> TASK STATEMENT
In your copy, each line below is repeated exactly and no image appears.

[Dataset excerpts]
-- Opening Marker --

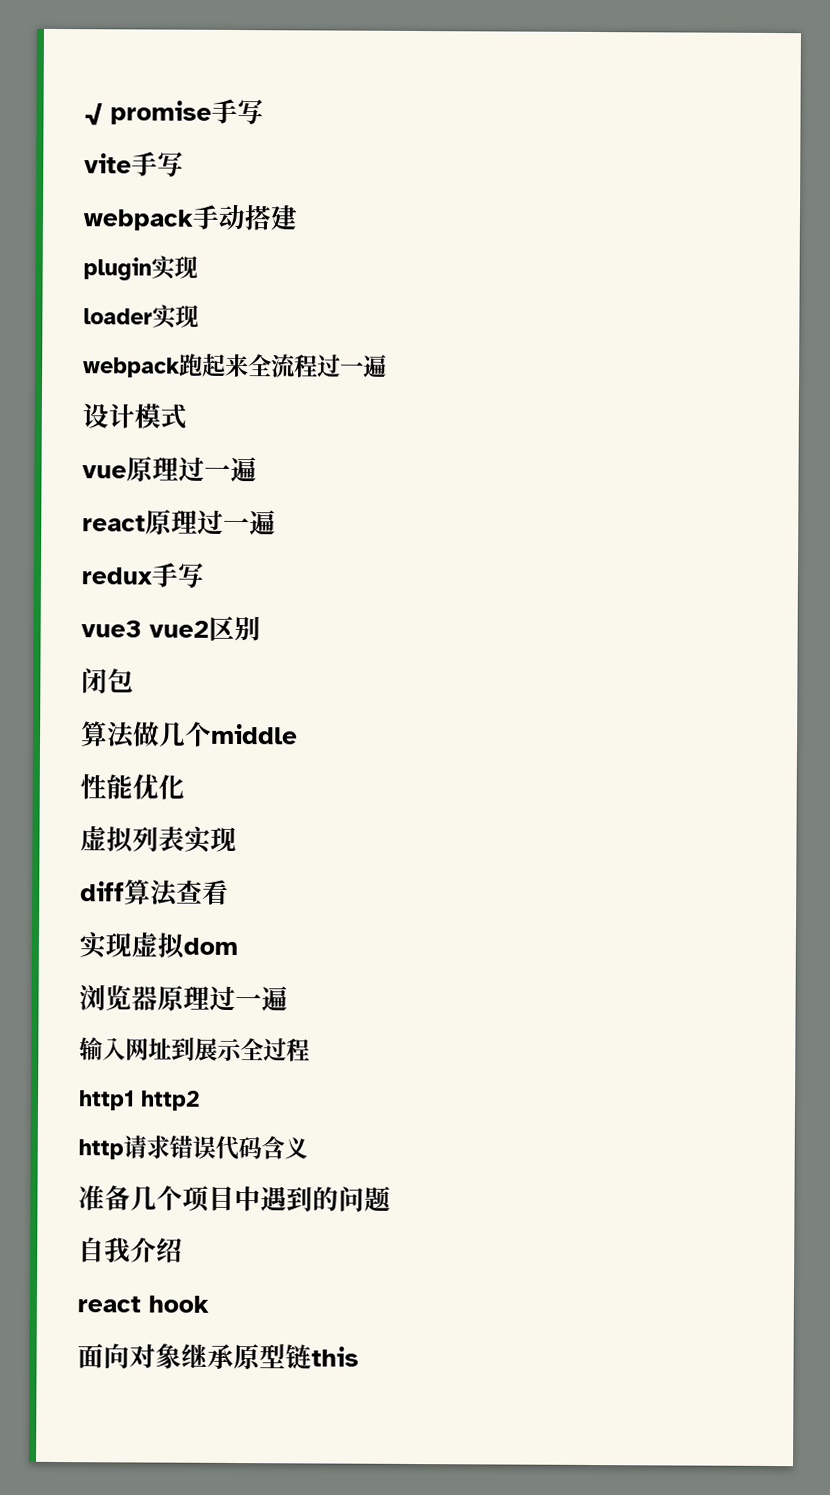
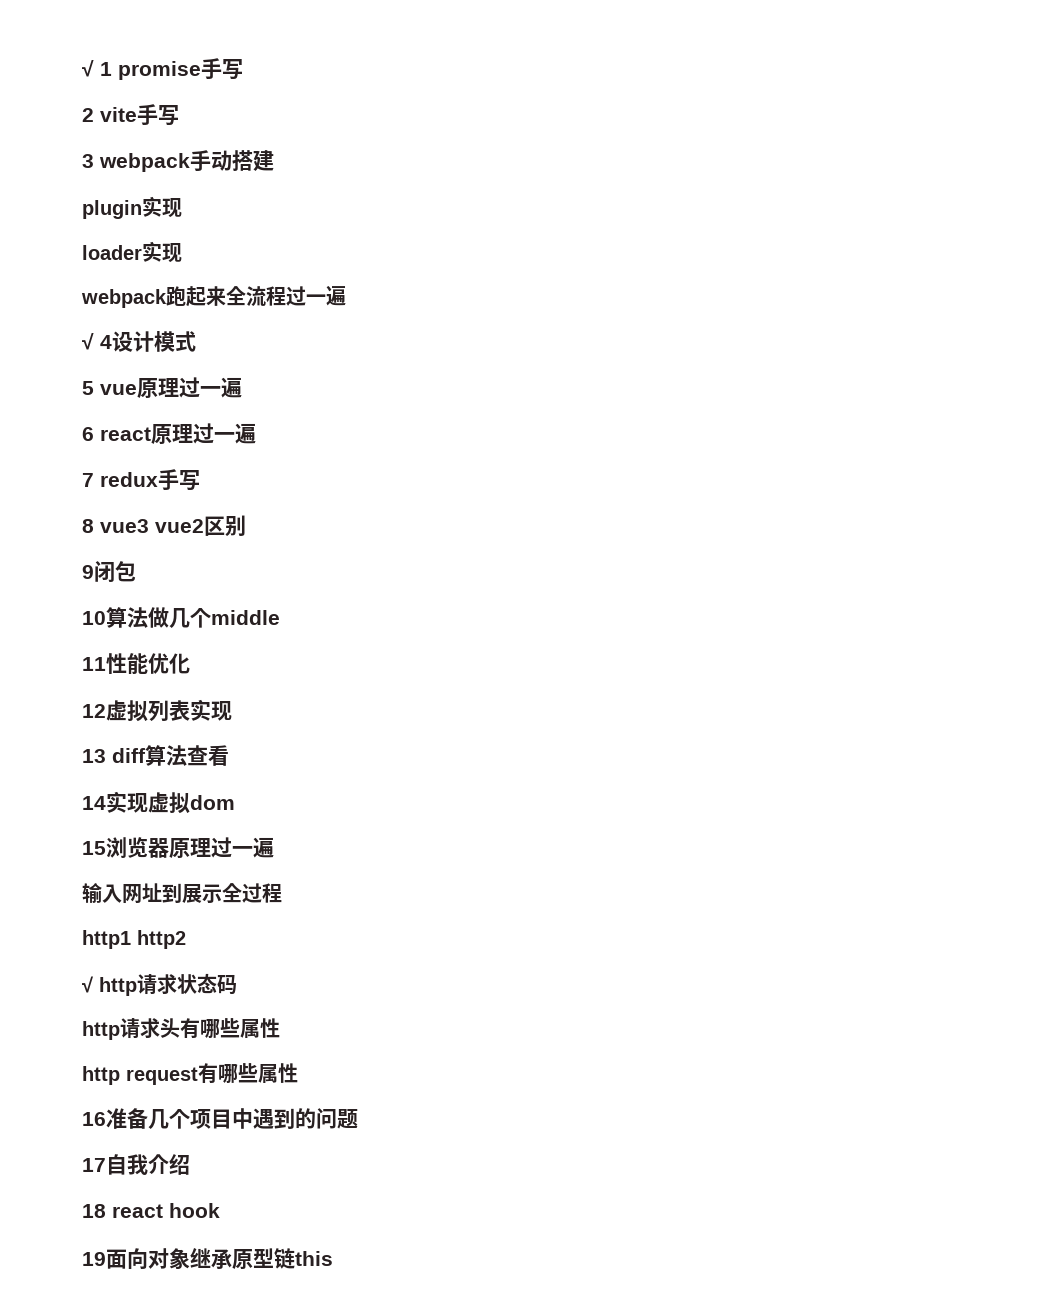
- √ promise手写
+ √ 1 promise手写
- vite手写
+ 2 vite手写
- webpack手动搭建
+ 3 webpack手动搭建
- 设计模式
+ √ 4设计模式
- vue原理过一遍
+ 5 vue原理过一遍
- react原理过一遍
+ 6 react原理过一遍
- redux手写
+ 7 redux手写
- vue3 vue2区别
+ 8 vue3 vue2区别
- 闭包
+ 9闭包
- 算法做几个middle
+ 10算法做几个middle
- 性能优化
+ 11性能优化
- 虚拟列表实现
+ 12虚拟列表实现
- diff算法查看
+ 13 diff算法查看
- 实现虚拟dom
+ 14实现虚拟dom
- 浏览器原理过一遍
+ 15浏览器原理过一遍
- http请求错误代码含义
- 准备几个项目中遇到的问题
+ √ http请求状态码
+ http请求头有哪些属性
+ http request有哪些属性
+ 16准备几个项目中遇到的问题
- 自我介绍
+ 17自我介绍
- react hook
+ 18 react hook
- 面向对象继承原型链this
+ 19面向对象继承原型链this

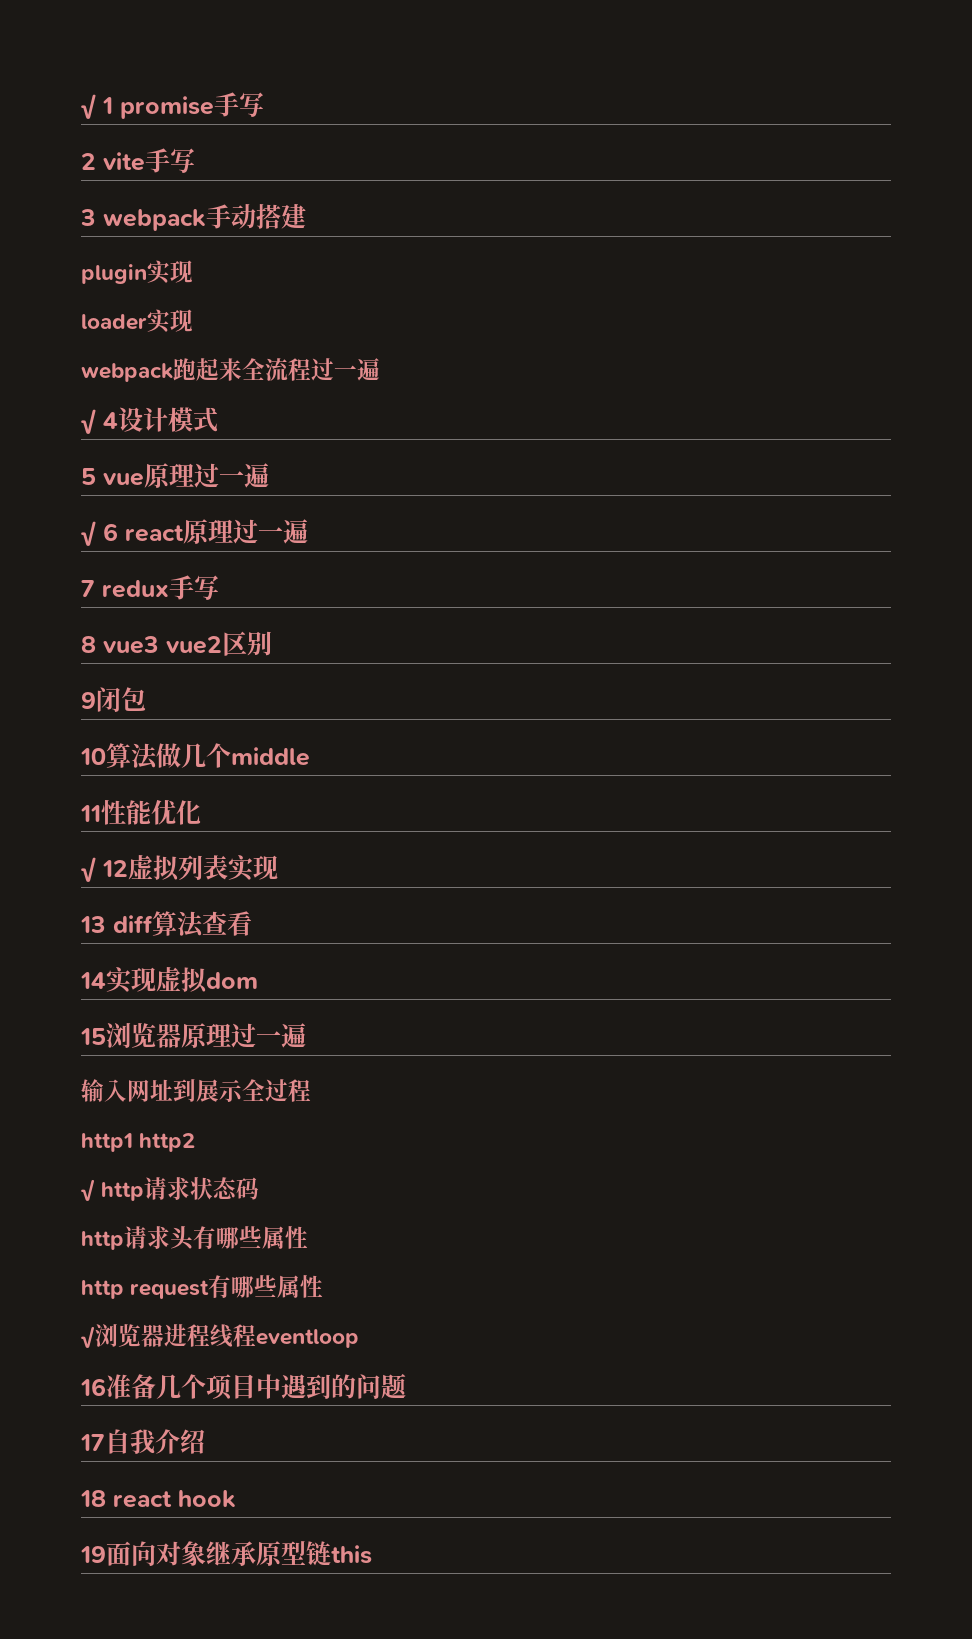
- 6 react原理过一遍
+ √ 6 react原理过一遍
- 12虚拟列表实现
+ √ 12虚拟列表实现
+ √浏览器进程线程eventloop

-- Closing Marker --

> PROBLEM SOLUTION
- √ promise手写
+ √ 1 promise手写
- vite手写
+ 2 vite手写
- webpack手动搭建
+ 3 webpack手动搭建
- 设计模式
+ √ 4设计模式
- vue原理过一遍
+ 5 vue原理过一遍
- react原理过一遍
+ 6 react原理过一遍
- redux手写
+ 7 redux手写
- vue3 vue2区别
+ 8 vue3 vue2区别
- 闭包
+ 9闭包
- 算法做几个middle
+ 10算法做几个middle
- 性能优化
+ 11性能优化
- 虚拟列表实现
+ 12虚拟列表实现
- diff算法查看
+ 13 diff算法查看
- 实现虚拟dom
+ 14实现虚拟dom
- 浏览器原理过一遍
+ 15浏览器原理过一遍
- http请求错误代码含义
- 准备几个项目中遇到的问题
+ √ http请求状态码
+ http请求头有哪些属性
+ http request有哪些属性
+ 16准备几个项目中遇到的问题
- 自我介绍
+ 17自我介绍
- react hook
+ 18 react hook
- 面向对象继承原型链this
+ 19面向对象继承原型链this

- 6 react原理过一遍
+ √ 6 react原理过一遍
- 12虚拟列表实现
+ √ 12虚拟列表实现
+ √浏览器进程线程eventloop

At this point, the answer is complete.